Compare two TTrees for equality


How can I compare two trees without knowing their internal structure or datatypes?

I am trying to write a pyROOT utility to compare ROOT files written by our data analysis program. The goal of this utility is to make sure our code generates the same output for a given input as we refactor/add new features. Since we produce many different ROOT files, I would like to create one tool to compare them all in some meaningful way.

Comparing the ROOT files by their binary data doesn’t work, so I need to open the file and traverse the structure to do comparisons. I have been able to come up with a scheme to compare histograms and objects which implement operator==, but I have not been able to figure out how to compare two trees.
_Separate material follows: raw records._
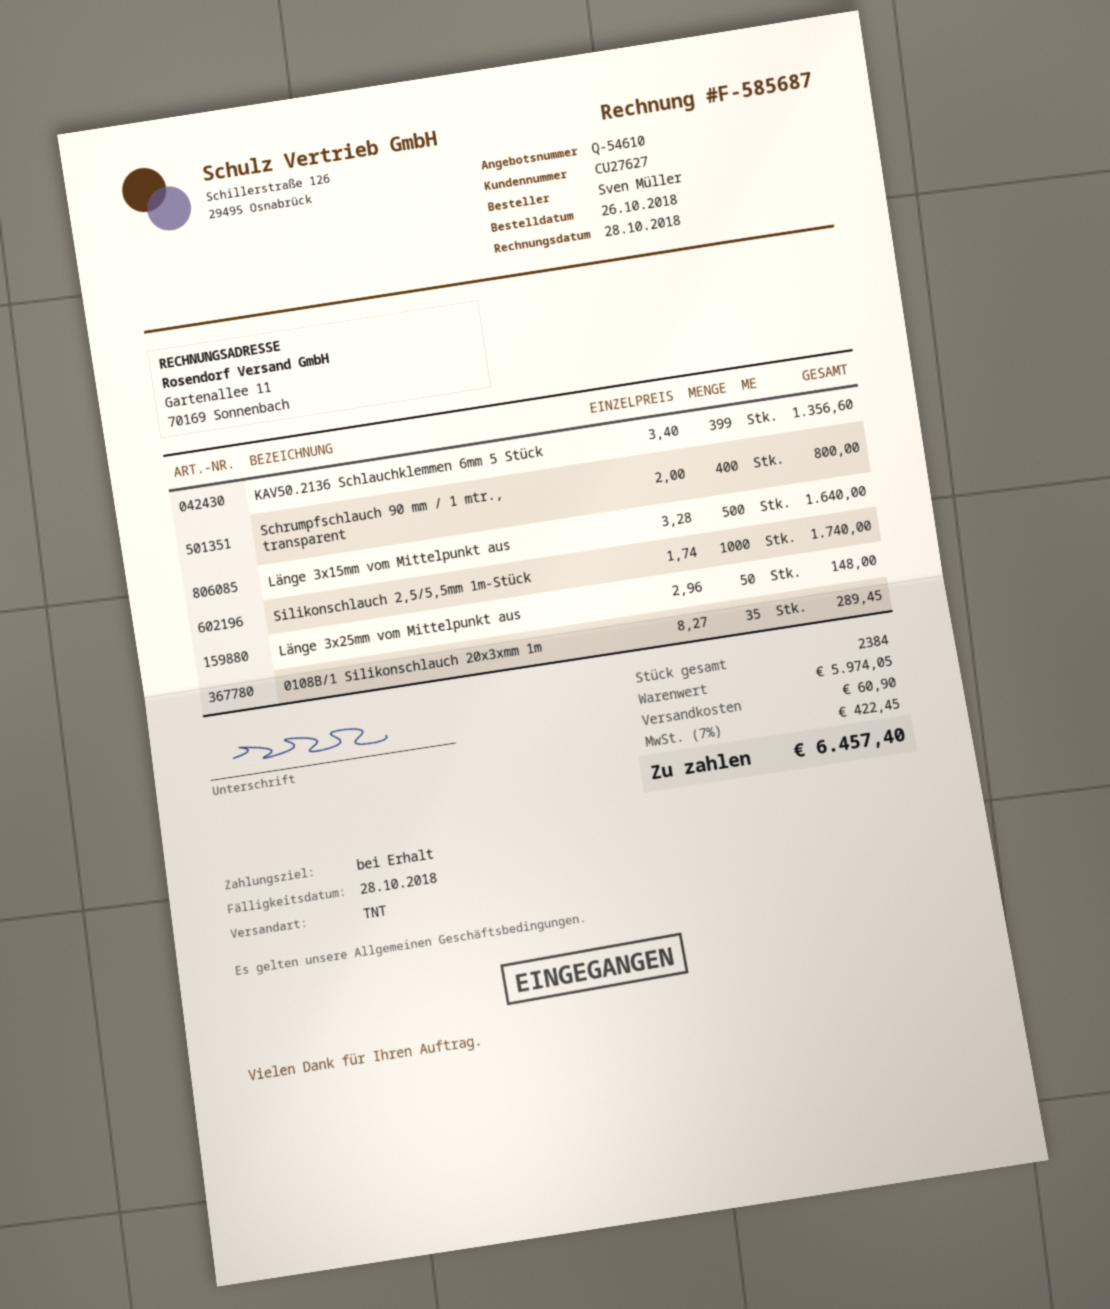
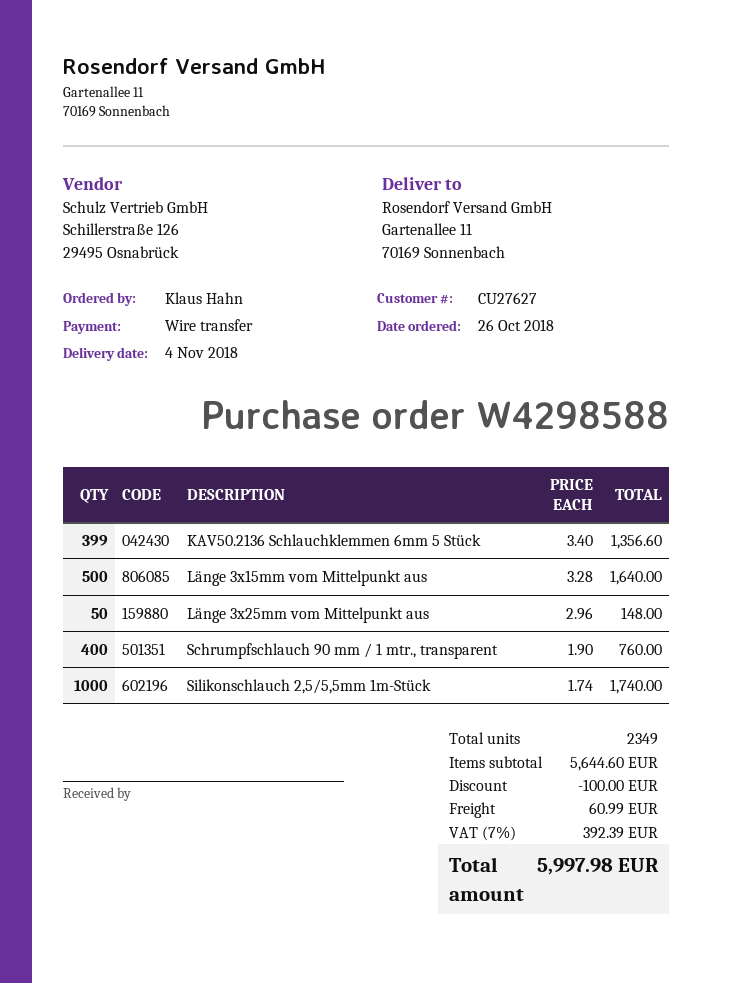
ordered by: Sven Müller -> Klaus Hahn
Schrumpfschlauch 90 mm / 1 mtr., transparent: 400 x 2.00 = 800.00 -> 400 x 1.90 = 760.00
0108B/1 Silikonschlauch 20x3xmm 1m: 35 x 8.27 = 289.45 -> none
total quantity: 2384 -> 2349
subtotal: 5974.05 -> 5644.60
discount: none -> 100.00
shipping: 60.90 -> 60.99
tax: 7% = 422.45 -> 7% = 392.39
total: 6457.40 -> 5997.98

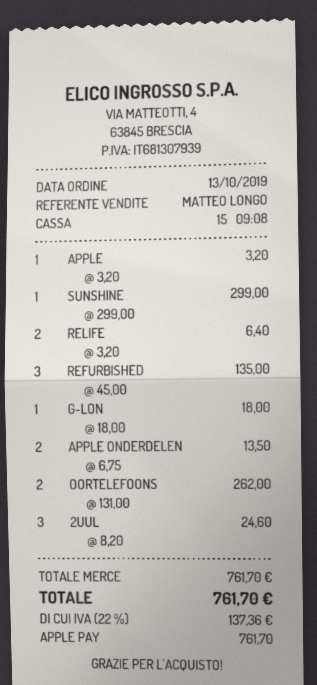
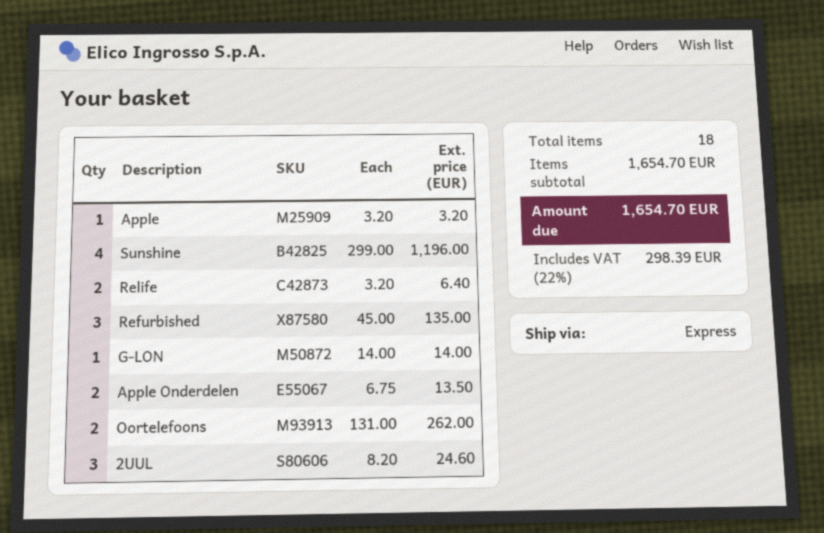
SUNSHINE: 1 x 299.00 = 299.00 -> 4 x 299.00 = 1196.00
G-LON: 1 x 18.00 = 18.00 -> 1 x 14.00 = 14.00
subtotal: 761.70 -> 1654.70
tax: 22% = 137.36 -> 22% = 298.39
total: 761.70 -> 1654.70

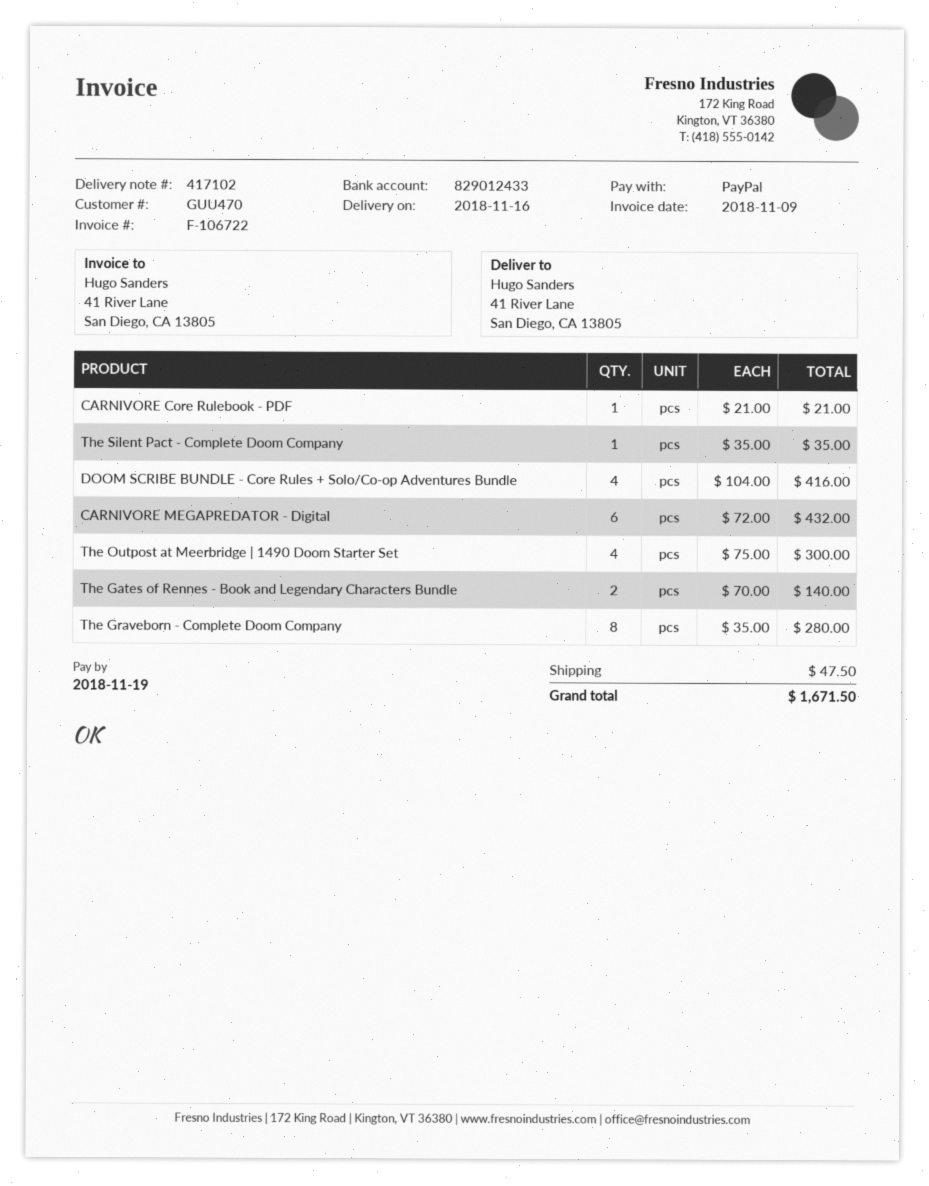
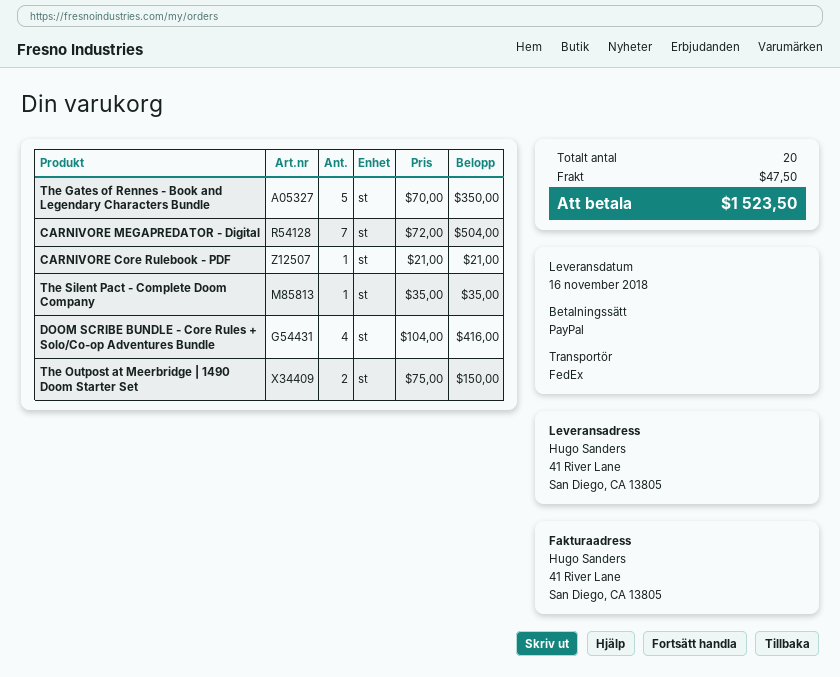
CARNIVORE MEGAPREDATOR - Digital: 6 x 72.00 = 432.00 -> 7 x 72.00 = 504.00
The Outpost at Meerbridge | 1490 Doom Starter Set: 4 x 75.00 = 300.00 -> 2 x 75.00 = 150.00
The Gates of Rennes - Book and Legendary Characters Bundle: 2 x 70.00 = 140.00 -> 5 x 70.00 = 350.00
The Graveborn - Complete Doom Company: 8 x 35.00 = 280.00 -> none
total: 1671.50 -> 1523.50

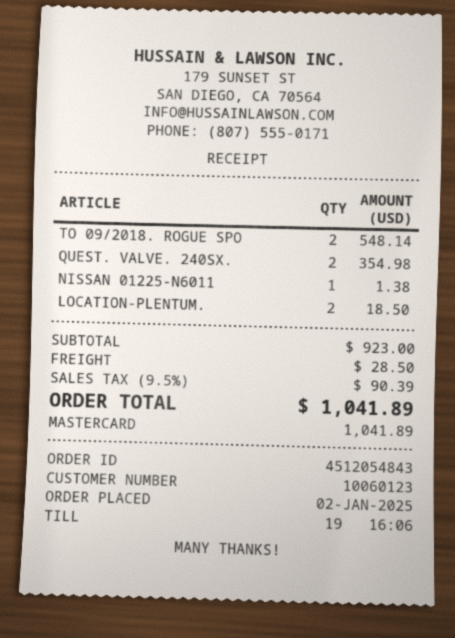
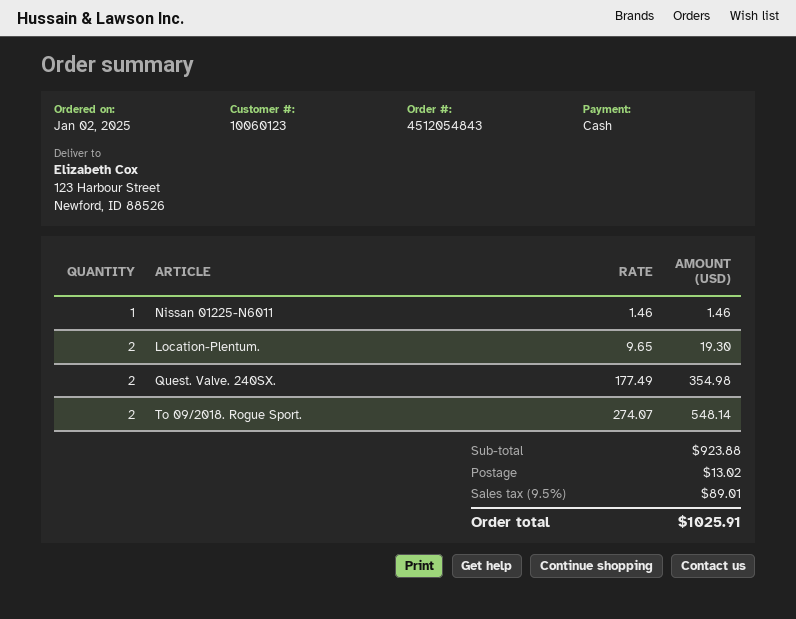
payment method: Mastercard -> cash
NISSAN 01225-N6011: 1 for 1.38 -> 1 for 1.46
LOCATION-PLENTUM.: 2 for 18.50 -> 2 for 19.30
subtotal: 923.00 -> 923.88
shipping: 28.50 -> 13.02
tax: 9.5% = 90.39 -> 9.5% = 89.01
total: 1041.89 -> 1025.91

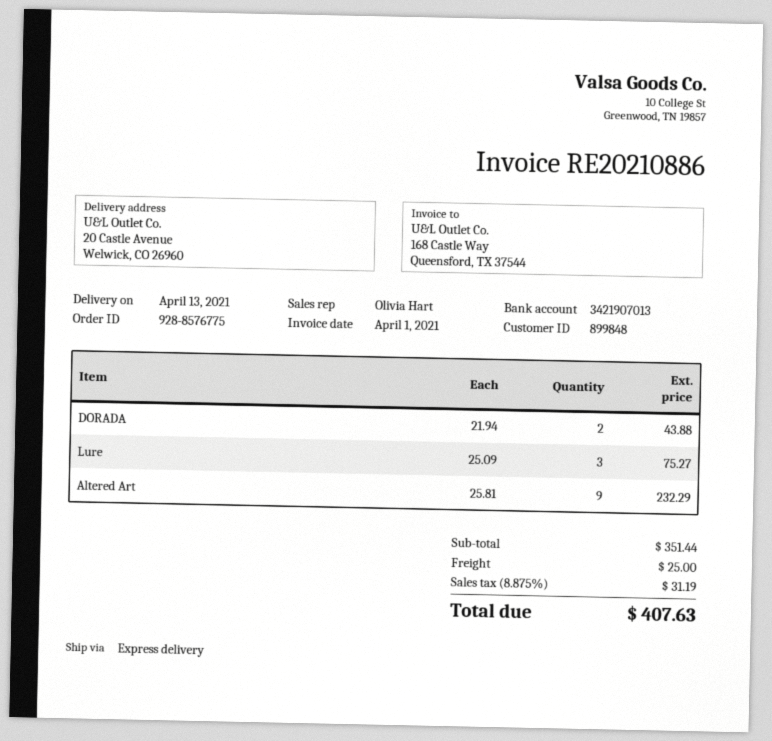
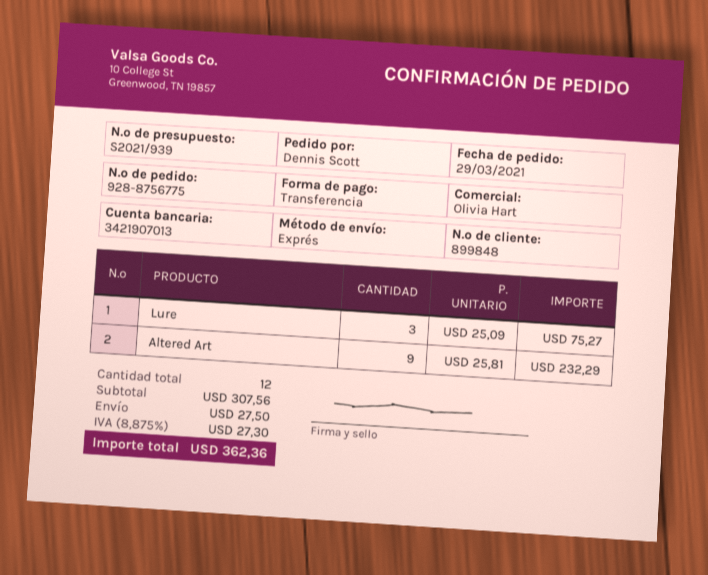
order number: 928-8576775 -> 928-8756775
DORADA: 2 x 21.94 = 43.88 -> none
subtotal: 351.44 -> 307.56
shipping: 25.00 -> 27.50
tax: 8.875% = 31.19 -> 8.875% = 27.30
total: 407.63 -> 362.36

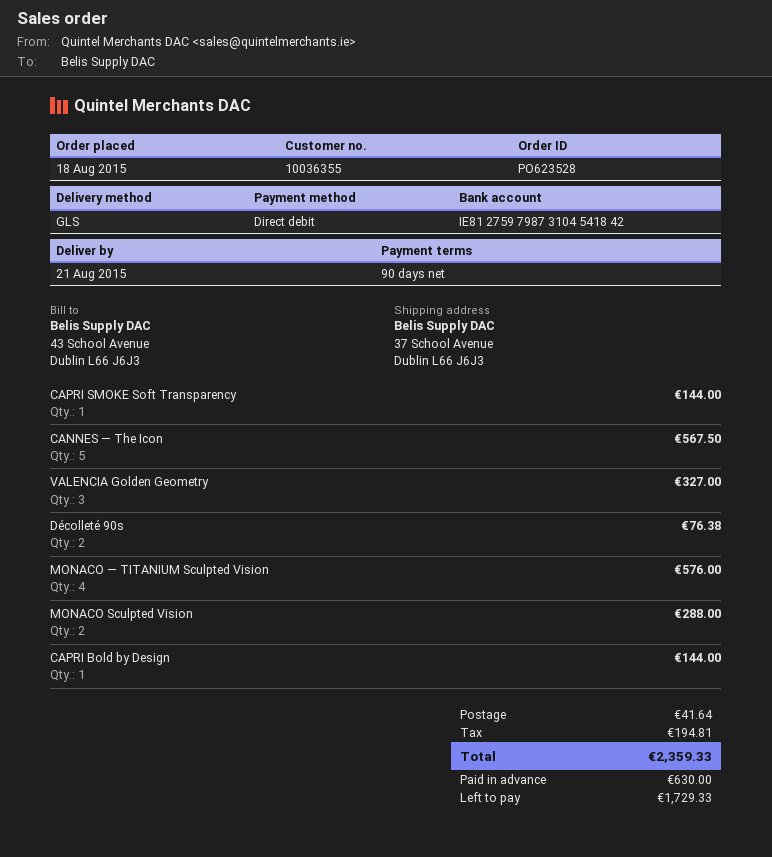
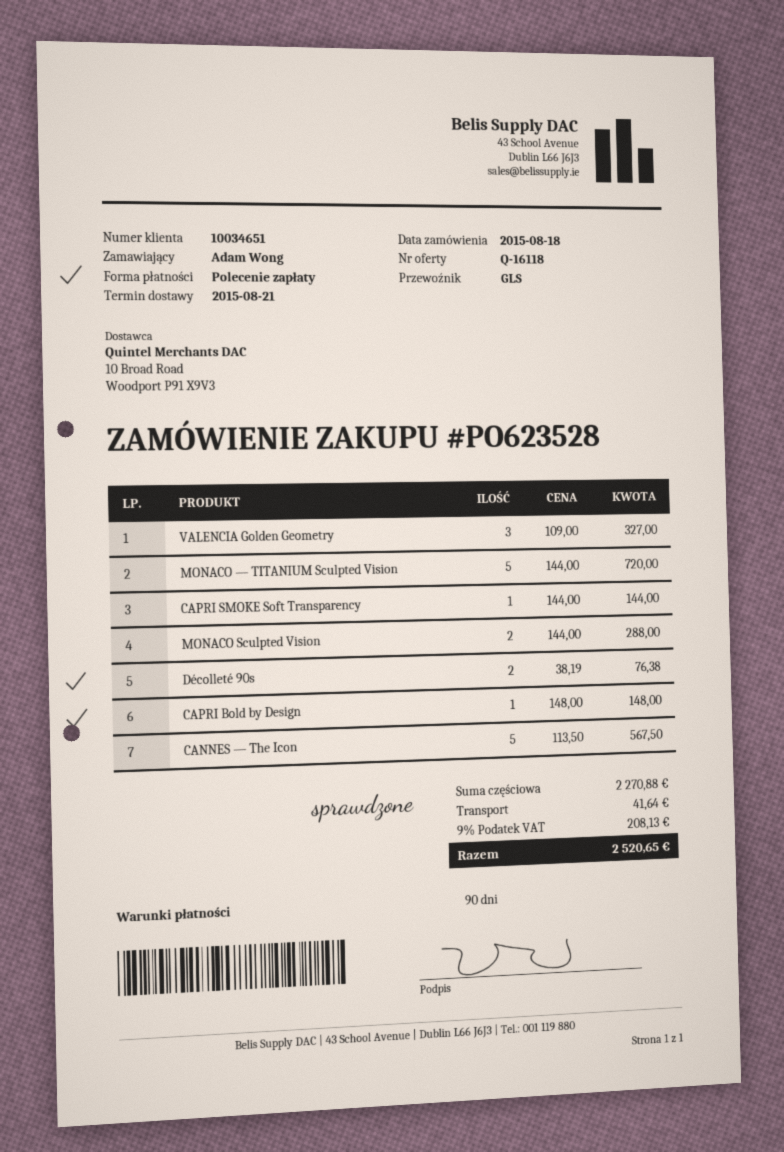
customer number: 10036355 -> 10034651
MONACO — TITANIUM Sculpted Vision: 4 for 576.00 -> 5 for 720.00
CAPRI Bold by Design: 1 for 144.00 -> 1 for 148.00
tax: 194.81 -> 208.13
total: 2359.33 -> 2520.65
Is there some way to get the tree to compare the data it reads in? Maybe by working with TBranch? I see that I can access the data in some form with TBranch::GetAddress. This seems to be what is happening in PyROOT’s Pythonize.cxx with TTree (See PyROOT::TTreeGetAttr).

It seems as though I might be able to loop through the branches for each entry and compare the memory directly.

Any ideas?

Perhaps you get some inspiration from the new commands such as rootls (see implementation /main/python) that lists the objects in a root file. If a generic rootdiff could be developed would be great. This commands are written in Python.

I’m not sure if it completely makes sense, but it seems that if the leaves in a TTree compare equal for all entries, then the trees are equal. It is probably also the case that leaf data are basic types.

Is there an explanation anywhere of exactly how TTree and TBranch organize their data? If I have a TBranch, how can I acquire the leaf data? It seems that PyROOT is able to do this correctly. You can see it happening in Pythonize.cxx

I can do it for my tree too:

be =((TBranchElement*)tree->GetBranch("eventData")->GetListOfBranches()->At(2))
be->GetName() // yields: (const char *) "neutronPixY"
Long_t offset = ((TStreamerElement*)be->GetInfo()->GetElements()->At(be->GetID()))->GetOffset()
x = (Int_t*)(be->GetObject()+offset)
*x // yields: (int) 137
// ************************
// *    Row   * eventData *
// ************************
// *        0 *       137 *
// ************************

The question is how to traverse only the leaves.

And maybe a more important question is, does comparing leaf values conceptually make sense as an operator== for TTree? Are there situations where the leaf values could be the same but the trees are not truly equal?

Also, will leaves always be primitive types?